Where the word "entry" appears in a line below, copy the whole line.

AVAILABLE RECORDS: Begin

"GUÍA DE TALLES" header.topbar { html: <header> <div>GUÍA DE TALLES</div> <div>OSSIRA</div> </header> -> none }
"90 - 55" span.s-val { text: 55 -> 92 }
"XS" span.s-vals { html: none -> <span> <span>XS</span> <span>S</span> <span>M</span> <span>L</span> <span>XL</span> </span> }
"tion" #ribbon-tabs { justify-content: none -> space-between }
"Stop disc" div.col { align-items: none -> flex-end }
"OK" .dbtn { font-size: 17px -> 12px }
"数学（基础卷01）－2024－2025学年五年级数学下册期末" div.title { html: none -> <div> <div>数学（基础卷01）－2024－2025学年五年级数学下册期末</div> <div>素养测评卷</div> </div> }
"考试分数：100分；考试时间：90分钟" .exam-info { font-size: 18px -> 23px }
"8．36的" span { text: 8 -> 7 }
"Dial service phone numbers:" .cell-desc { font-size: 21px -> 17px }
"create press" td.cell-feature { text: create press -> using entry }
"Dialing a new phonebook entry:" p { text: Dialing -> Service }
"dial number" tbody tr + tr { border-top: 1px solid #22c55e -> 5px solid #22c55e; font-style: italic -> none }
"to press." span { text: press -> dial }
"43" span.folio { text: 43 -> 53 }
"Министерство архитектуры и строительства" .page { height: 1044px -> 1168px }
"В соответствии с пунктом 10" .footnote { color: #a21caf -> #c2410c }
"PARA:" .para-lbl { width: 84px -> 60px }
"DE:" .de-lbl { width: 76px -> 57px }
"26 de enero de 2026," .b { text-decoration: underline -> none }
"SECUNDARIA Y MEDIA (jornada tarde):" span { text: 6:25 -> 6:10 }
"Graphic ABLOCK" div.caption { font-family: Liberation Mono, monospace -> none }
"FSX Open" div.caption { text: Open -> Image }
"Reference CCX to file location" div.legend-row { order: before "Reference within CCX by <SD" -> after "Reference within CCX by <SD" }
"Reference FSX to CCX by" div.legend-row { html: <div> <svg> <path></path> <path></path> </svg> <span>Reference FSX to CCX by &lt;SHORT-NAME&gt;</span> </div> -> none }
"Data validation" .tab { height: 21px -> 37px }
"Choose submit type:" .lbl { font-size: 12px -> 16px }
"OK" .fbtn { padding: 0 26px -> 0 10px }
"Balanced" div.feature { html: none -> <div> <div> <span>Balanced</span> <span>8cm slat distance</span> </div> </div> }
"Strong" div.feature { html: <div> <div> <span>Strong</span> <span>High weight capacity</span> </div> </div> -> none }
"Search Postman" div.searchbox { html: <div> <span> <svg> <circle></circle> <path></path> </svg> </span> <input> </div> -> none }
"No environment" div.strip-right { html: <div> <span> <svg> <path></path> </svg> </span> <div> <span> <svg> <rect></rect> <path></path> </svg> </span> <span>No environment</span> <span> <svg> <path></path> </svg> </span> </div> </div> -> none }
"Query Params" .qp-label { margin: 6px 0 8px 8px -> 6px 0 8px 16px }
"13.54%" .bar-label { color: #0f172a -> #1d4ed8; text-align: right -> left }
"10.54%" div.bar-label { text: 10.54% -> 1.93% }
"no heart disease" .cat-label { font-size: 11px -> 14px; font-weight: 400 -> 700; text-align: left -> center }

AVAILABLE RECORDS: End

* _REPLY_
"create press" td.cell-feature { text: create press -> using entry }
"Dialing a new phonebook entry:" p { text: Dialing -> Service }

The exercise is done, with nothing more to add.